С.А. Ильина отмечает, что данное сновидение отражает взгляд главного героя на «противостояние между материальным и духовным, в котором позиция духовного несравнимо слабее» [3, с. 15]. Это не совсем так. Думается, здесь важнее было отразить абсурдность мира, в котором разрушаются национальные устои, главным образом нравственные и моральные, в котором бог, хотя и не умер, но умирает.
Когда врагами лагерников стали не только чекисты-садисты, но и погодные условия: наступили холода (Ср. «…хуже холода нет ничего…про холод нельзя пошутить…мир вокруг больше не ждал никаких ответов и надежд не оставлял,), – Артему было совсем тяжело, особенно по ночам. Он был готов жизнь отдать за горячую кружку кипятка – «даже не за кипяток, а просо за горячую кружку» [5, с. 505–506]. Днем выглядывало солнце, и сквозь «щит, скрывавший окно с уличной стороны», чуть проникали солнечные лучи [5, с. 501]. «Воздух мало-мальски прогрелся», Артем задремал: «Снов стало очень много, они непрестанно сменялись и путались, один вытеснял другой, запомнилось только, что вблизи разожгли печку, но, хотя дрова уже пылали, огонь в печи был еще холодный – словно и ему надо было разогреться» [5, с. 510].

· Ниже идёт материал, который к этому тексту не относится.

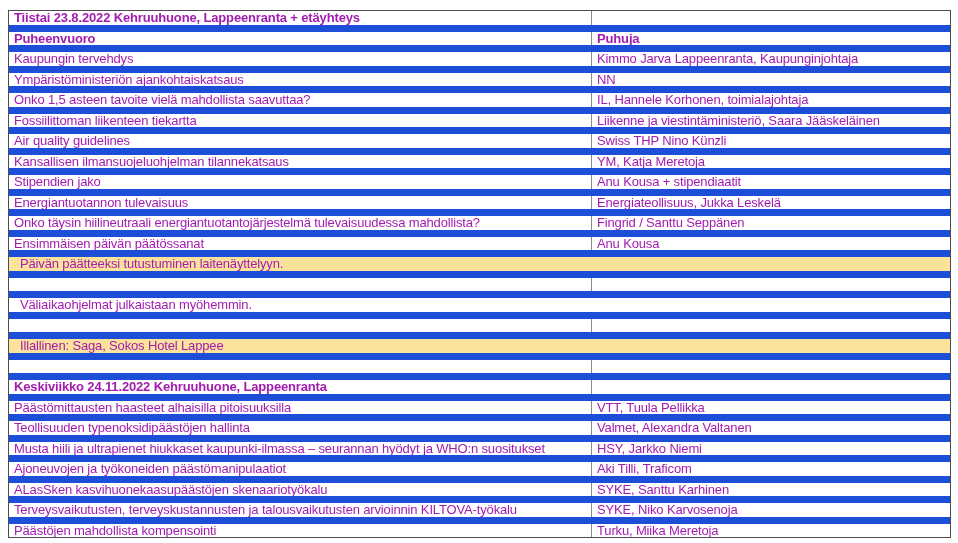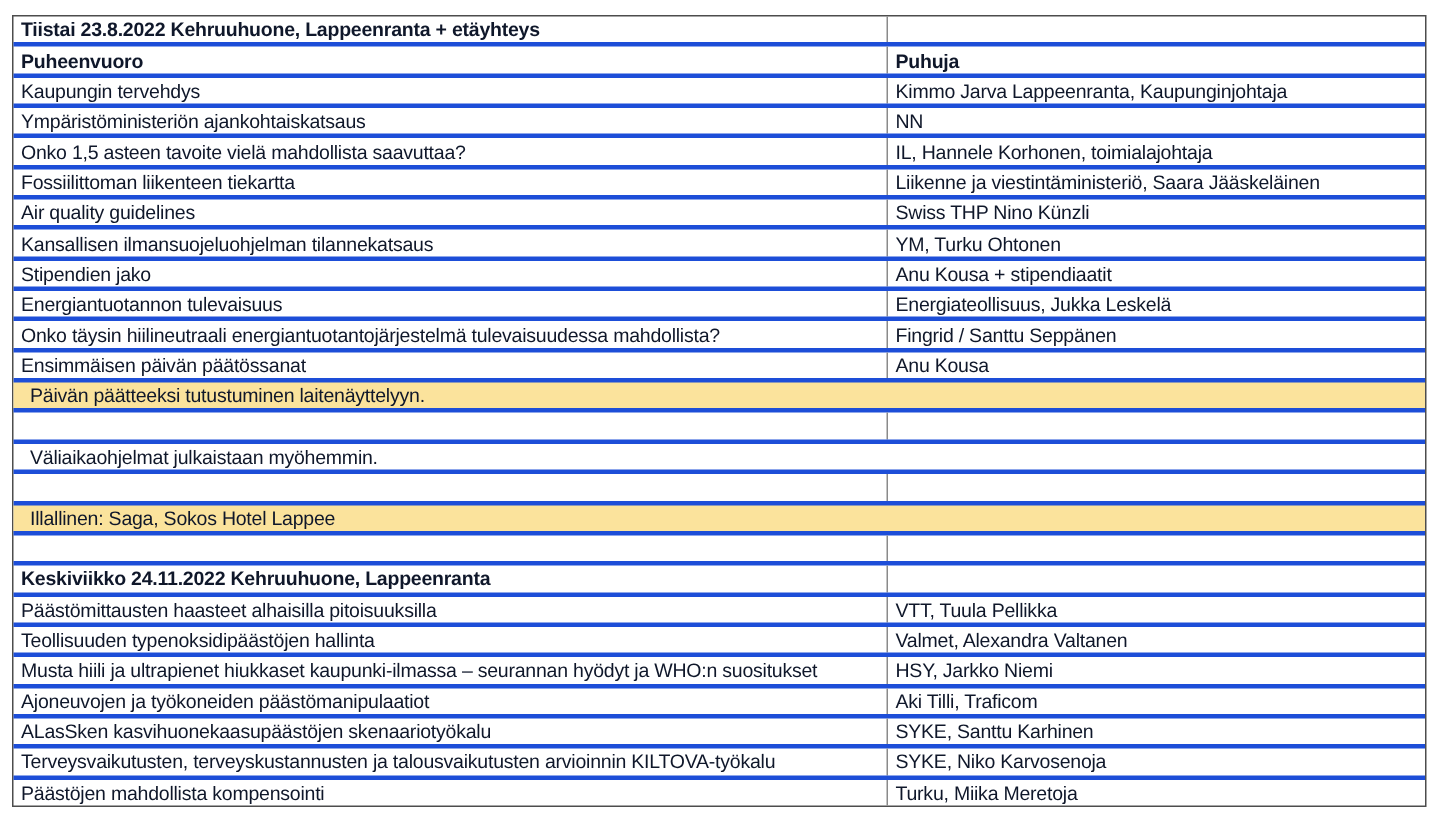--- a/index.html
+++ b/index.html
@@ -15,7 +15,7 @@
     width: 958px;
     height: 543px;
     font-family: "Liberation Sans", sans-serif;
-    color: #0f172a;
+    color: #a21caf;
   }
   .agenda-table {
     position: absolute;

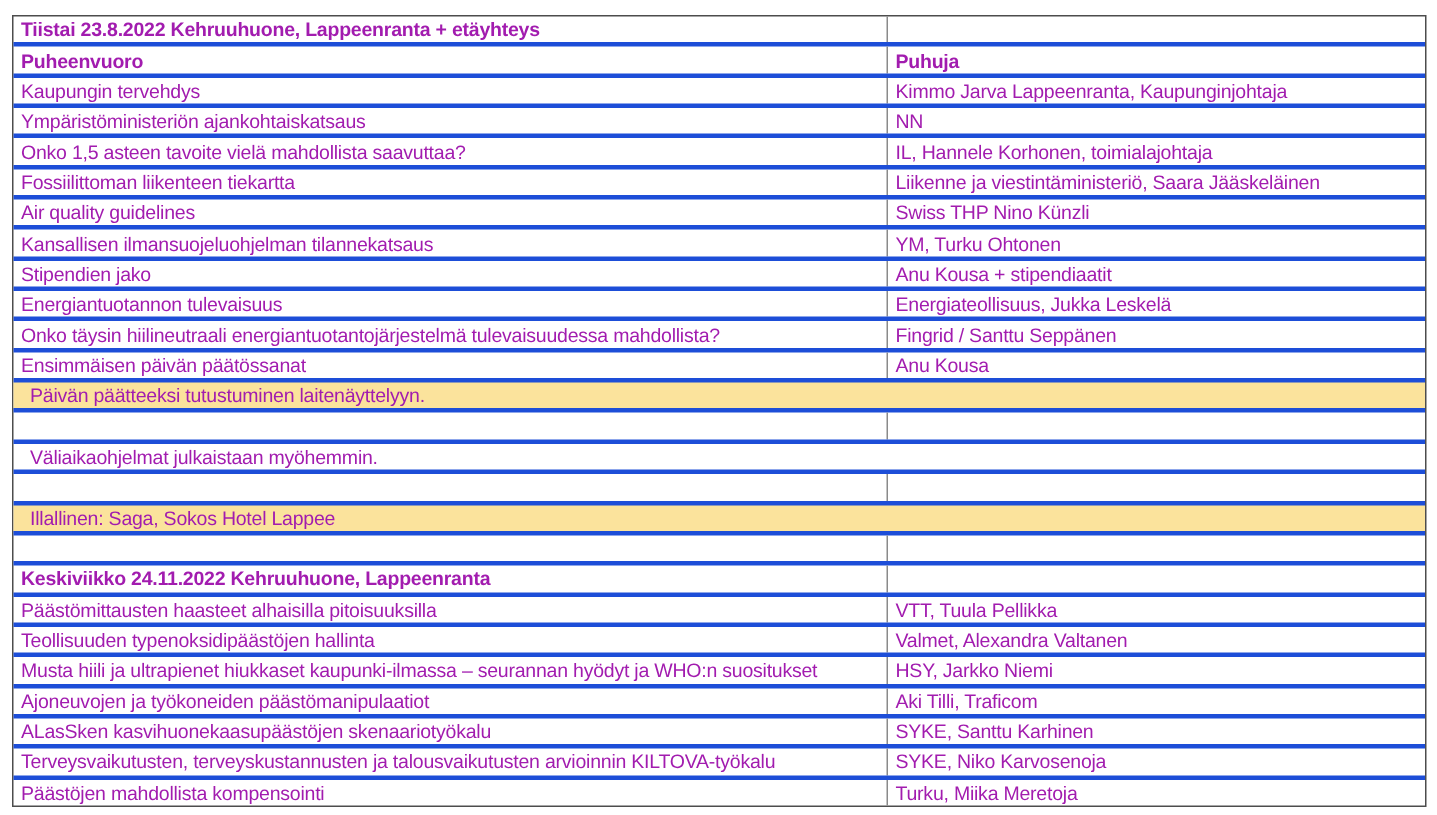--- a/index.html
+++ b/index.html
@@ -32,7 +32,7 @@
     flex: 1 1 0;
     display: flex;
     min-height: 0;
-    border-top: 3px solid #1d4ed8;
+    border-top: 7px solid #1d4ed8;
   }
   .row:first-child { border-top: none; }
   .cell {

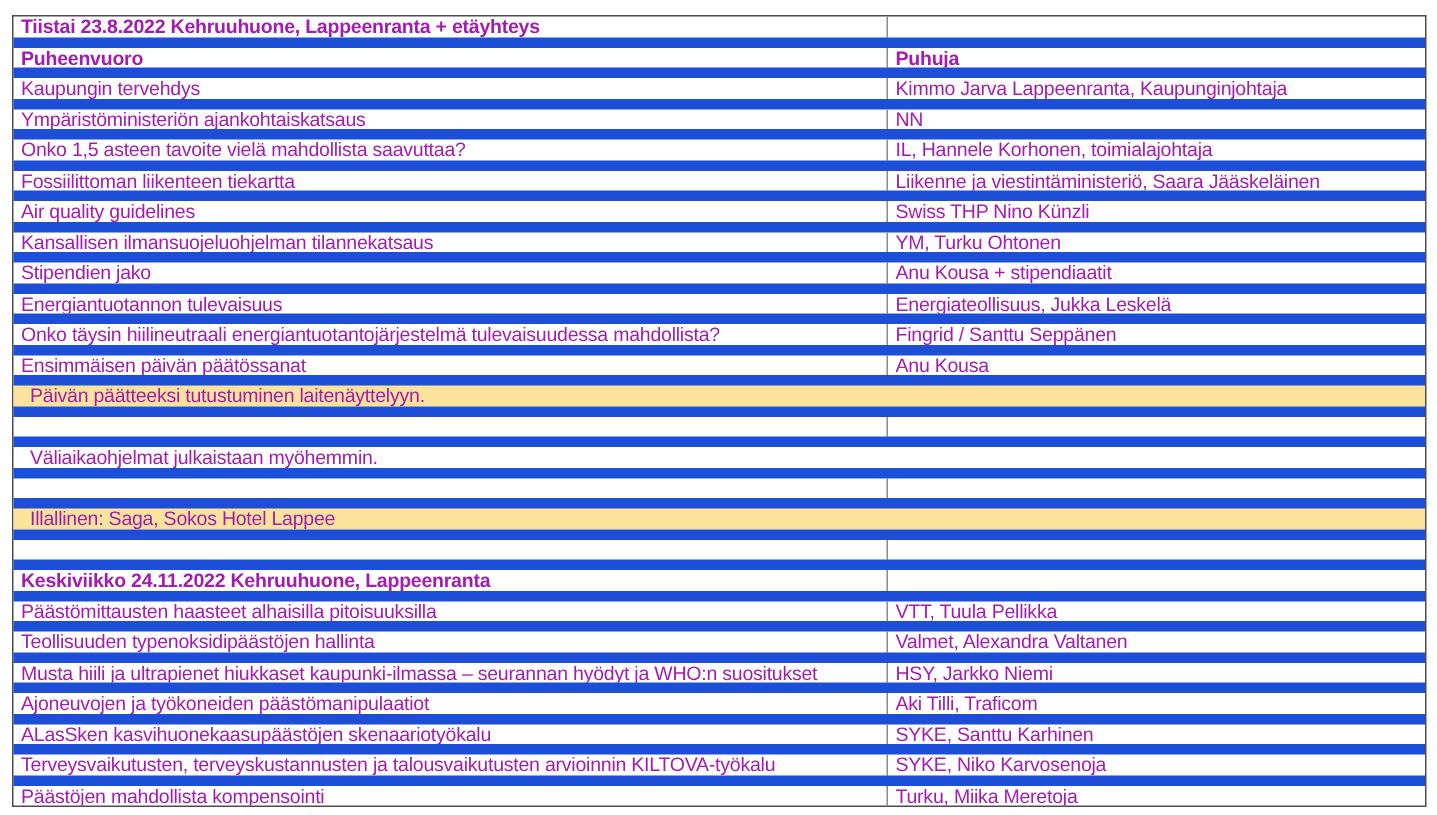--- a/index.html
+++ b/index.html
@@ -107,7 +107,7 @@
 
     <div class="row">
       <div class="cell left">Kansallisen ilmansuojeluohjelman tilannekatsaus</div>
-      <div class="cell right">YM, Turku Ohtonen</div>
+      <div class="cell right">YM, Katja Meretoja</div>
     </div>
 
     <div class="row">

Артем очередной раз видит во сне огонь. Это уже не тот огонь, что словно сжигает заживо, происходит из самого пекла, но это спасительный огонь, животворящий, исполненный спокойствием и смирением: «Артем терпеливо ждал, иногда трогая языки пламени рукой… Потом подставил спину огню и начал дожидаться, когда он дозреет. Весь сон был воплощенным терпением» [5, с. 510]. Здесь огонь олицетворяет духовную силу, трансцедентность, божество [4, с. 221]. Артем еще не согрет, но чувствует тепло от печки, что подчеркивает его постепенное приобщение к божественному, успокаивающему разум и тело, дарящему надежду. В этом сне, как и в остальных снах персонажа, символически борются Бог и дьявол,в душе Артема происходит постоянная борьба веры и безверия [2].

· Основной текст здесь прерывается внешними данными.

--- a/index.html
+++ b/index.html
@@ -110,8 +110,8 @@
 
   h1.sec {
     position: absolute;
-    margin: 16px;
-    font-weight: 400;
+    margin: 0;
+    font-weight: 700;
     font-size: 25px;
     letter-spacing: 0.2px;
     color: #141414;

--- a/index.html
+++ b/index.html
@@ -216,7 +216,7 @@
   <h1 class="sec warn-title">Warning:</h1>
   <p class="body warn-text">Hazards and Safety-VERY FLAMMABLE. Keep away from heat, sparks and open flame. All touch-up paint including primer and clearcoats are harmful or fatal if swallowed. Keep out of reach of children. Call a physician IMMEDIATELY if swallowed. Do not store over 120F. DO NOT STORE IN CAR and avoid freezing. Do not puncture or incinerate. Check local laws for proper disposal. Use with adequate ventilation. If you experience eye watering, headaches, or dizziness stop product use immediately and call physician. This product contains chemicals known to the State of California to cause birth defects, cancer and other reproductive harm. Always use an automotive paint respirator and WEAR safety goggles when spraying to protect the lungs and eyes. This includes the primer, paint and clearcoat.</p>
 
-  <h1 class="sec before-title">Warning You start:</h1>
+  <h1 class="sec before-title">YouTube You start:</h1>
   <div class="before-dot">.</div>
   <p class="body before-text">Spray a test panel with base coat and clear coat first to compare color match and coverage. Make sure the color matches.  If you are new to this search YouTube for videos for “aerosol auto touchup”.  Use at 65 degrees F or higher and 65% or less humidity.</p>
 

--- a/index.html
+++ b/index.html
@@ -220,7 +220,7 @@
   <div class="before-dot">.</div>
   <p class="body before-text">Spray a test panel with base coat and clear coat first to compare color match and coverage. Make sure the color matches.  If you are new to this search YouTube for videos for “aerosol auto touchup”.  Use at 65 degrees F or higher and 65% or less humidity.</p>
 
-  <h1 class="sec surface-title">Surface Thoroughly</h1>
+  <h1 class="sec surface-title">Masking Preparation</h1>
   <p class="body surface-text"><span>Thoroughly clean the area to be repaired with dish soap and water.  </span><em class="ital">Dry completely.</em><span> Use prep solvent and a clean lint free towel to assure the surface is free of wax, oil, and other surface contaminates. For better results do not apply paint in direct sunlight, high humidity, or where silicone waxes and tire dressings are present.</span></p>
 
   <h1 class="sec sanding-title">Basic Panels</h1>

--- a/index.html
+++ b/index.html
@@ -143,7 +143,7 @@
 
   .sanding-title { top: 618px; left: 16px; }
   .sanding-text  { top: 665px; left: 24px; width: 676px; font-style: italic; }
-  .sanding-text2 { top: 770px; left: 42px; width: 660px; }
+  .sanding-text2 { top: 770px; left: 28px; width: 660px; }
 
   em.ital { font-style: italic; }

Владычка – батюшка Иоанн – придумал спасение от холода: лагерники должны спать, укладываясь «в штабель». Желанием выжить Артем вынужден участвовать в задумке Иоанна. И тогда сны героя «становятся все назойливее». Он перестает ощущать собственное тело: «одной заледеневшей рукой касаешься другой руки, но наверняка не знаешь – обе ли руки твои, или только одна из них, и если только одна – то которая? – а поверх всего этого наплывает сон…» [5, с. 531]. У Артема складывается впечатление, что общая для всех, кто находился сейчас в церкви на Секирной горе, проблема смертельных голода и холода порождает другое явление – общие сновидения. Сны лежавших в штабеле «перетекали из головы в голову»: в сон Горяинова то и дело вклинивались образы чужих снов (голая женская холодная, как у жабы, спина; лошадь; порезанная косой рука, отсыревший чулан).
Вынужденное, доставляющее неудобства «объединение» не только сближает абсолютно разных людей, но и пробуждает в душе и сердце героя доброту, терпимость к ближнему. Так, Артему «штабель» представляется «общим столом, где каждый сон выглядел как тарелка с чужими объедками…» [5, с. 531]. В его сне-тарелке был мед. «Артем не любил мед – все любили, а он нет, мед был слишком сладкий, на него приятно смотреть, но вот чтобы есть – нет, челюсти сводило» [5, с. 532]. Но сейчас герой испытывал желание съесть этот мед, но не мог: «не было чего-то очень нужного, чтоб его съесть, – то ли ложки, то ли тарелка была неудобной…». Мать, во сне убиравшая со стола, хотела забрать тарелку с медом у Артема, а тому хотелось ее предупредить: «Я буду медок, мама!». Сейчас его не нужно было бы заставлять скушать мед, он сделал бы это сам с большим удовольствием. В этом ключе сон о меде вторит словам одного из заключенных, сказавших, что сейчас ценно и желанно то, что было раньше безразличным. Репрезентируемая с помощью приема сна истина лаконично выражена в русской пословице: что имеем – не храним, а потерявши плачем [2].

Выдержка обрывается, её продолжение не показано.